• EXERCISE DATA:
★ ★ ★

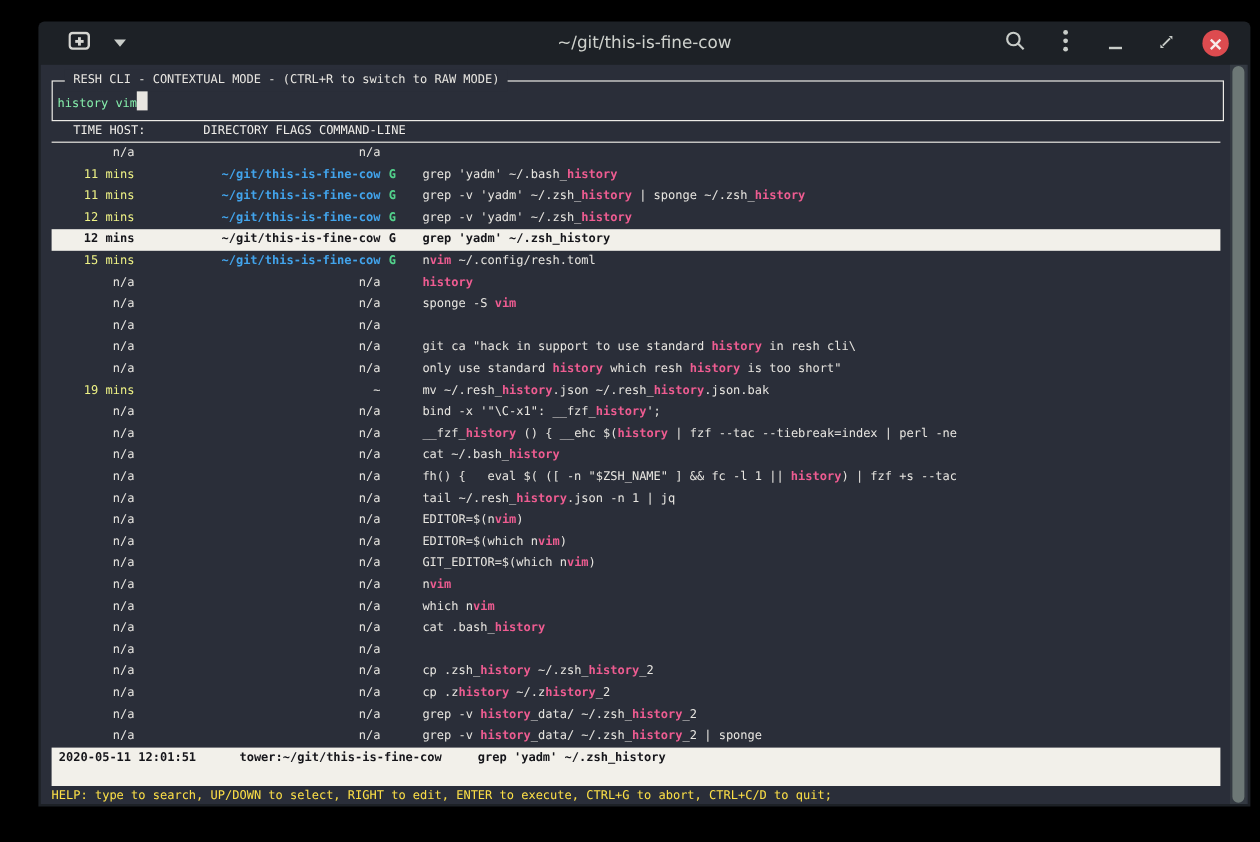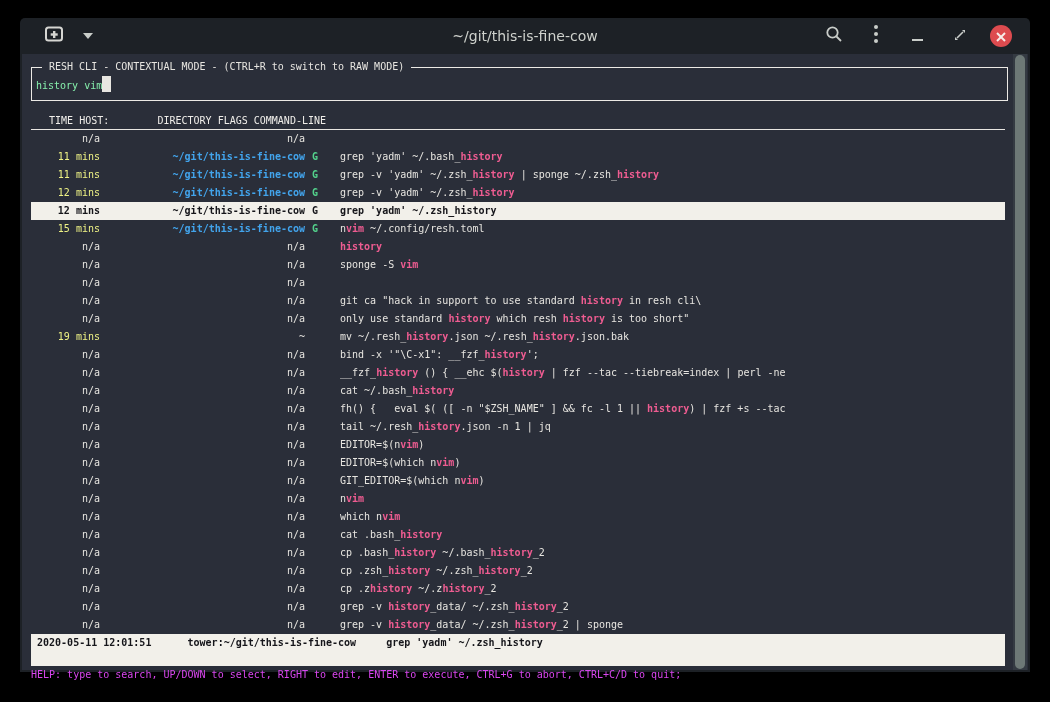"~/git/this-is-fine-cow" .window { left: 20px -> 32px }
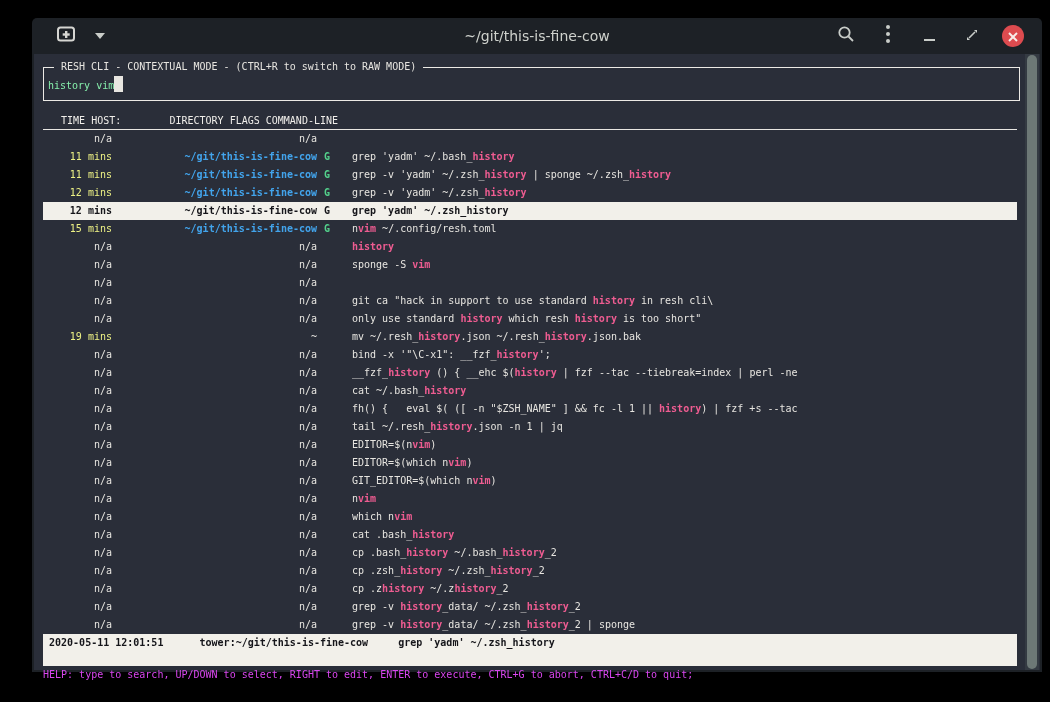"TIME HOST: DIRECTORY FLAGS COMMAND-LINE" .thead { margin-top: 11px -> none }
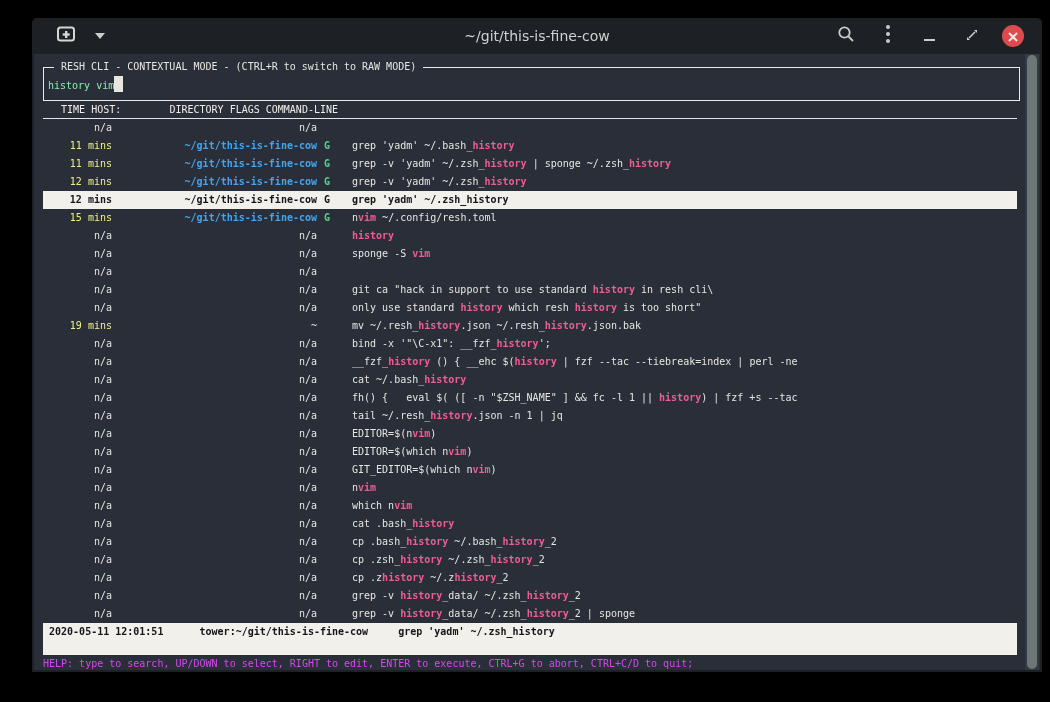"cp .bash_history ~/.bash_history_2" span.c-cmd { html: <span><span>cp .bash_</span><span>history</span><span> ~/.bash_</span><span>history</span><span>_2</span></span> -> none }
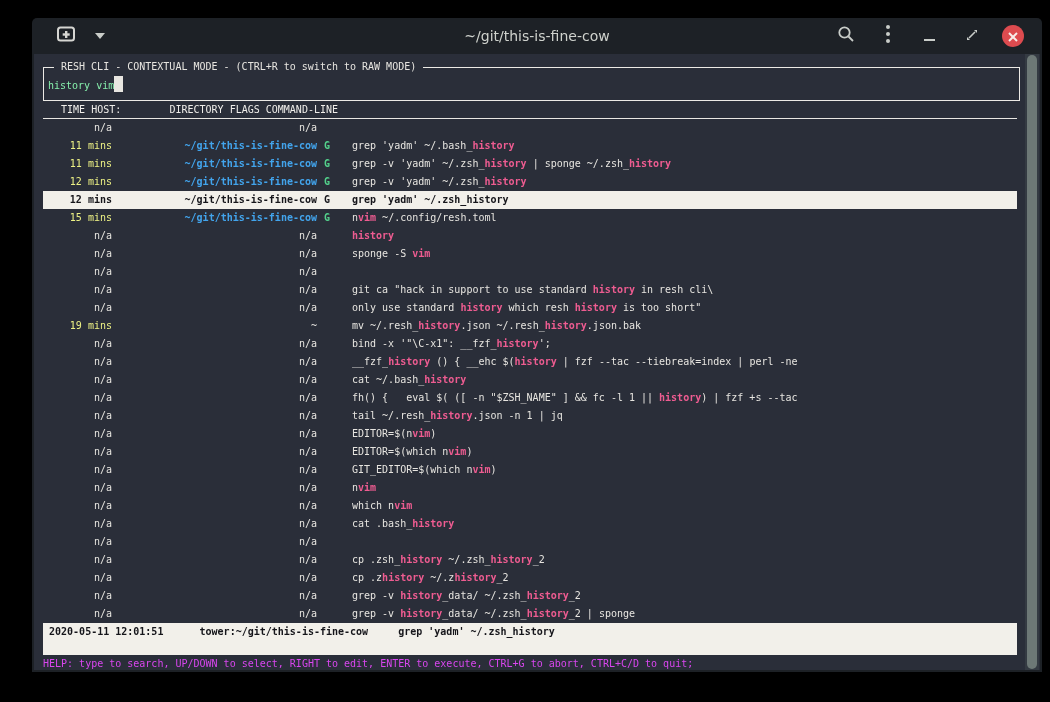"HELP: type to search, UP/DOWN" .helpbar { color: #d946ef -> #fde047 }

★ ★ ★

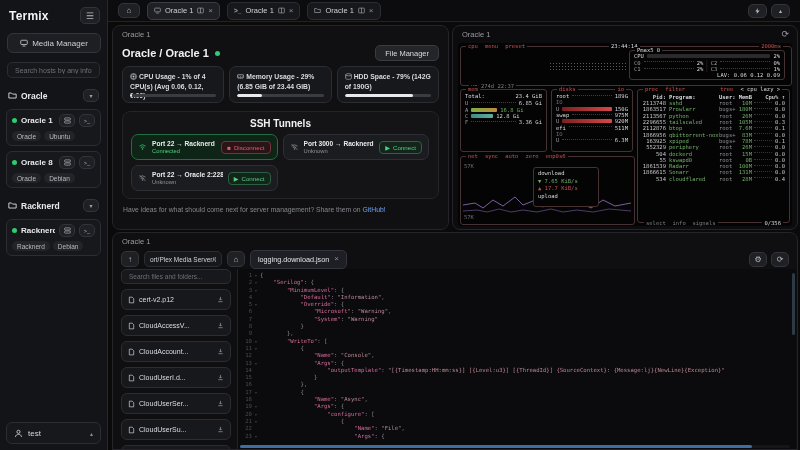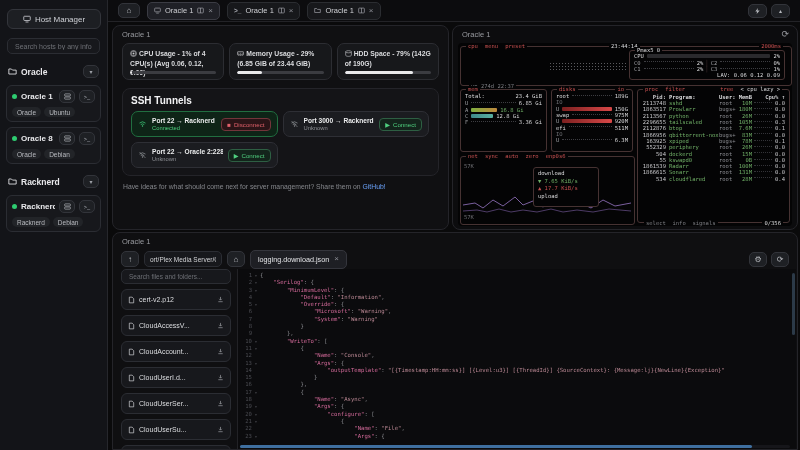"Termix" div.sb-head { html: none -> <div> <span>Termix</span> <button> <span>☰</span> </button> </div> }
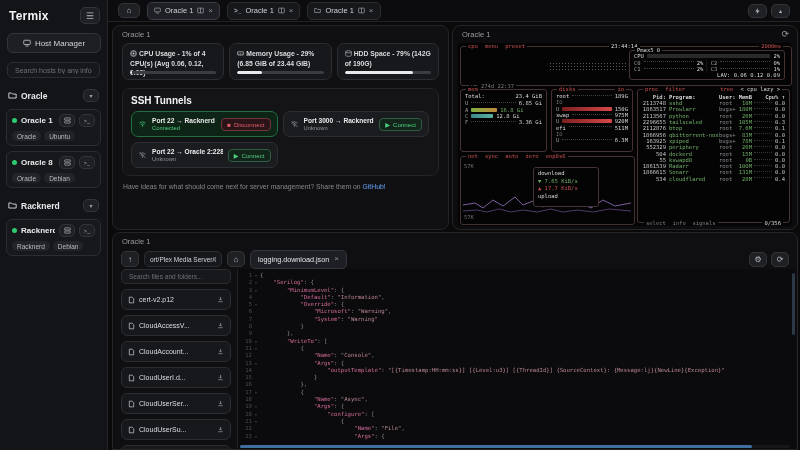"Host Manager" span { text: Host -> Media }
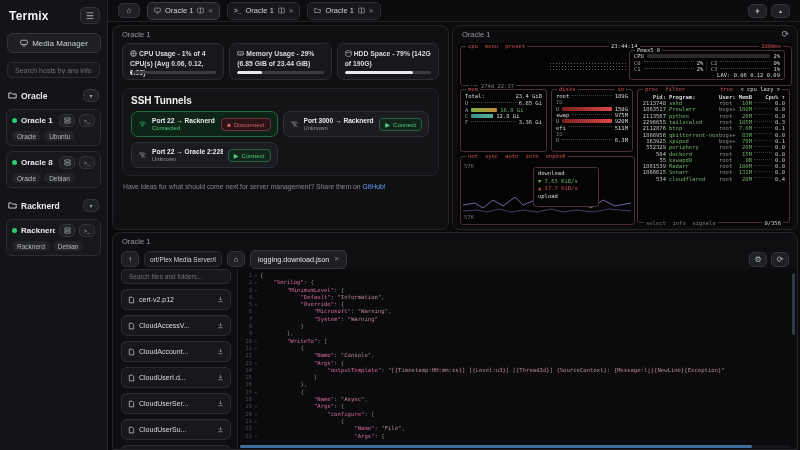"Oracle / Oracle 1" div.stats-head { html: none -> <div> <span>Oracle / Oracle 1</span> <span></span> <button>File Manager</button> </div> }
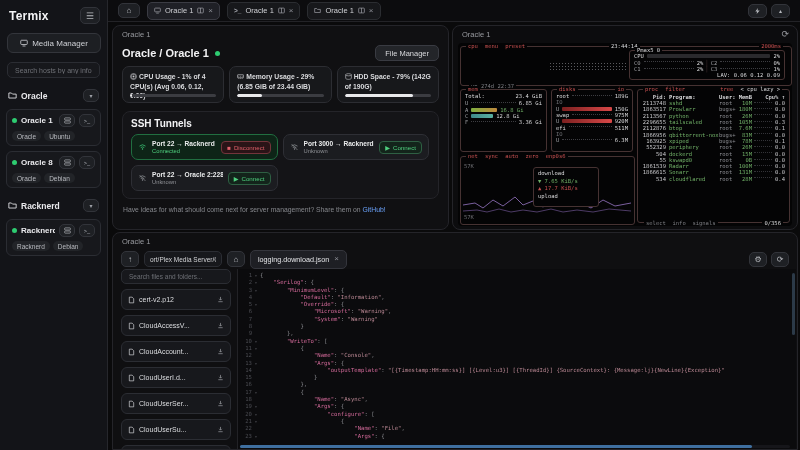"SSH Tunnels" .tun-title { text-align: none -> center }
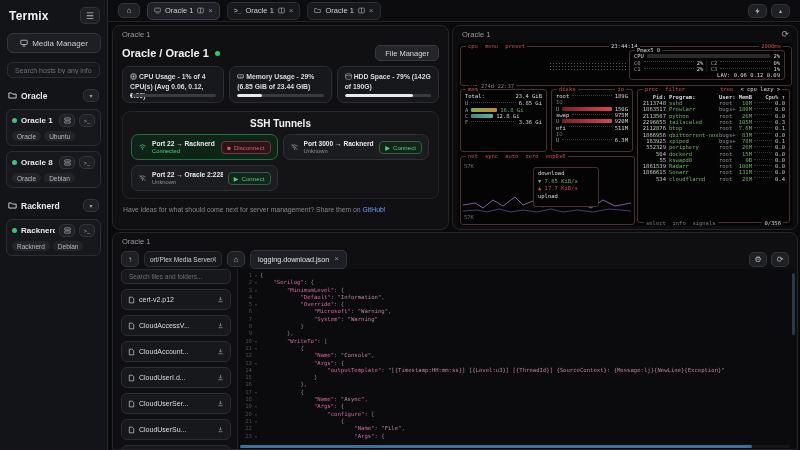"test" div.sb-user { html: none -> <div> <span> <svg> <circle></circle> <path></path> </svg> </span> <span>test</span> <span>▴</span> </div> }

★ ★ ★

In the entries above, find the line containing "left: 20px ->" and the line containing "html: <span><span>cp .bash_</span><span>history</span><span>", then copy both and every line between them exactly, without any picture.

"~/git/this-is-fine-cow" .window { left: 20px -> 32px }
"TIME HOST: DIRECTORY FLAGS COMMAND-LINE" .thead { margin-top: 11px -> none }
"cp .bash_history ~/.bash_history_2" span.c-cmd { html: <span><span>cp .bash_</span><span>history</span><span> ~/.bash_</span><span>history</span><span>_2</span></span> -> none }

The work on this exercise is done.